Any problem in computer science can be solved with another layer of indirection. But that usually will create another problem.

The key to reduce coupling between Presentation and Business is to define a good API. Do not let much detail about how the Business Layer is implemented leak to the Presentation Layer. If your Presentation Layer has to be extremely decoupled from the Domain Model, think about a Presentation Model.

Concluding

As I said before I am not sure why the Data Transfer Object Pattern was choose to integrate Presentation and Business Layers. I think that there are two main drivers:

  • Data Transfer objects are often misused as records. Even after decades doing Object-Oriented programming and using OO tools and languages, people still unconsciously run to the Procedural style, where a problem is solved by dumb data structures plus smart procedures.
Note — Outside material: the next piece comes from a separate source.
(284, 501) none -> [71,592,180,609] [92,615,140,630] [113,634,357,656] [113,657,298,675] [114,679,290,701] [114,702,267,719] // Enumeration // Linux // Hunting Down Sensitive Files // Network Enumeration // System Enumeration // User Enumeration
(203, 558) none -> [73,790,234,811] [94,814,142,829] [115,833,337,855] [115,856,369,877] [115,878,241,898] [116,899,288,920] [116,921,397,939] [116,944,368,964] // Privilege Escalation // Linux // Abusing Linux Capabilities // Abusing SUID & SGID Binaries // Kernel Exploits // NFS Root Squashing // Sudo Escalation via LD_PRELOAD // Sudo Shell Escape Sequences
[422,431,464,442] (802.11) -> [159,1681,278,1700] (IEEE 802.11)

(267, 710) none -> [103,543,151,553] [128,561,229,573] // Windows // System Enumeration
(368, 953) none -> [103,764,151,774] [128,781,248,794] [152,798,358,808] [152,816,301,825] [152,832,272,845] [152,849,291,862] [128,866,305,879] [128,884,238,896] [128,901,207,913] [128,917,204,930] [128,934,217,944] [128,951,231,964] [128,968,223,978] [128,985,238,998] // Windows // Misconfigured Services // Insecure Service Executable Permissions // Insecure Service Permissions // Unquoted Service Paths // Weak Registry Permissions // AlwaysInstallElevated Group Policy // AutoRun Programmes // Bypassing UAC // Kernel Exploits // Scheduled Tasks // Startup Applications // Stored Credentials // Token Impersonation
There's nothing wrong going Procedural if you know what you are doing, but this is never the case here.
  • Sun evangelized the use of what they call Transfer Objects (previously called Value Objects) in its EJB 2.x architecture. Those are internal or remote DTOs used to solve some problems introduced by Entity Beans and J2EE technology in general. In newer versions of the EJB spec and in applications that don’t use that technology –e.g. using Hibernate instead- the Pattern is not only not required but also introduces new problems.

The cases presented here for Internal DTOs are those I hear more often. I’m sure there are many others, but I think they all are just examples of people trying to use a Pattern to solve a problem that may not even exist. And of course that there are cases where internal Data Transfer Objects may be valuable. I can’t think of any but I can’t deny they exist...